§ **Prompt**:
Within the records below is a range that opens at the line with "- If you do" and closes at the line with "reading this blog post.". Return that range word for word, both ends included, and only that range.

[Revision tracking records]
---*---
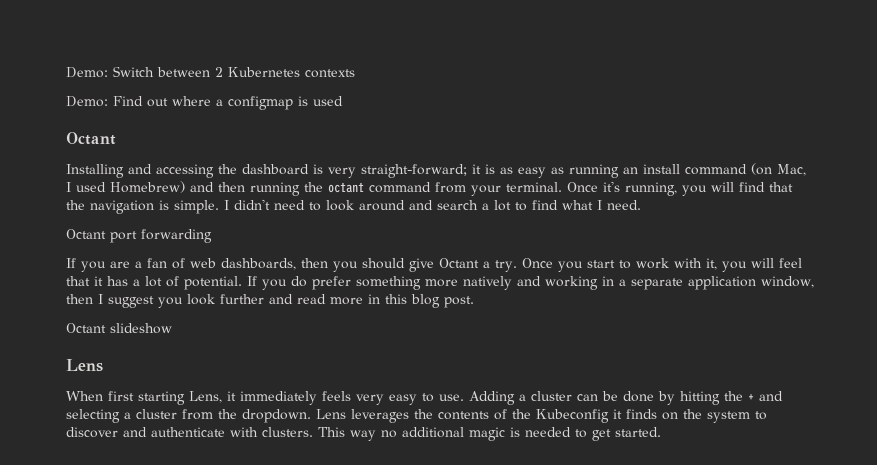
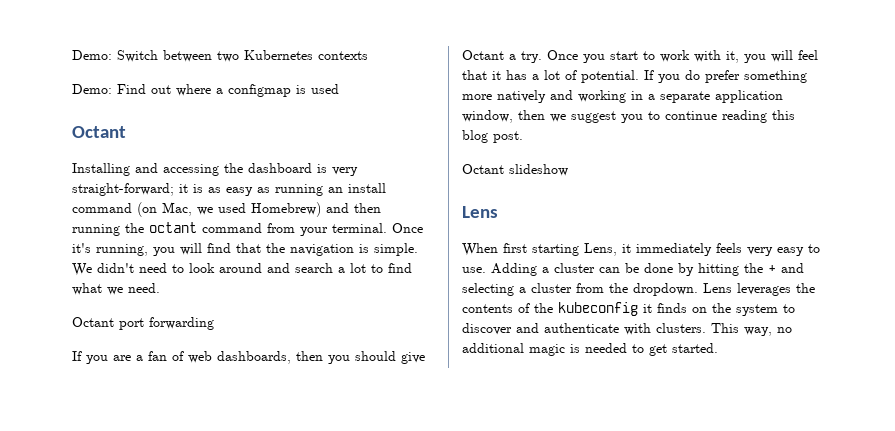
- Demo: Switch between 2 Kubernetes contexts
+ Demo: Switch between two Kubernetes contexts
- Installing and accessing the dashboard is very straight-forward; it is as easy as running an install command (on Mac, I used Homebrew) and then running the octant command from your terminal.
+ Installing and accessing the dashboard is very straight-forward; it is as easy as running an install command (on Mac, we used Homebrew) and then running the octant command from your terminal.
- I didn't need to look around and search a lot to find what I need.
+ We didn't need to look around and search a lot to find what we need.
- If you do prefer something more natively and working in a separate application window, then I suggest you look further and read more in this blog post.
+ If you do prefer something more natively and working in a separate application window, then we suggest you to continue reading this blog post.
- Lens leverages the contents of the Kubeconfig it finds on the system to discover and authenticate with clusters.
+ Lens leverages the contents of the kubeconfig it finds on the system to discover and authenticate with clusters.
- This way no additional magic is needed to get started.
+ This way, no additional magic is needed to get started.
---*---
§ **Expected answer**:
- If you do prefer something more natively and working in a separate application window, then I suggest you look further and read more in this blog post.
+ If you do prefer something more natively and working in a separate application window, then we suggest you to continue reading this blog post.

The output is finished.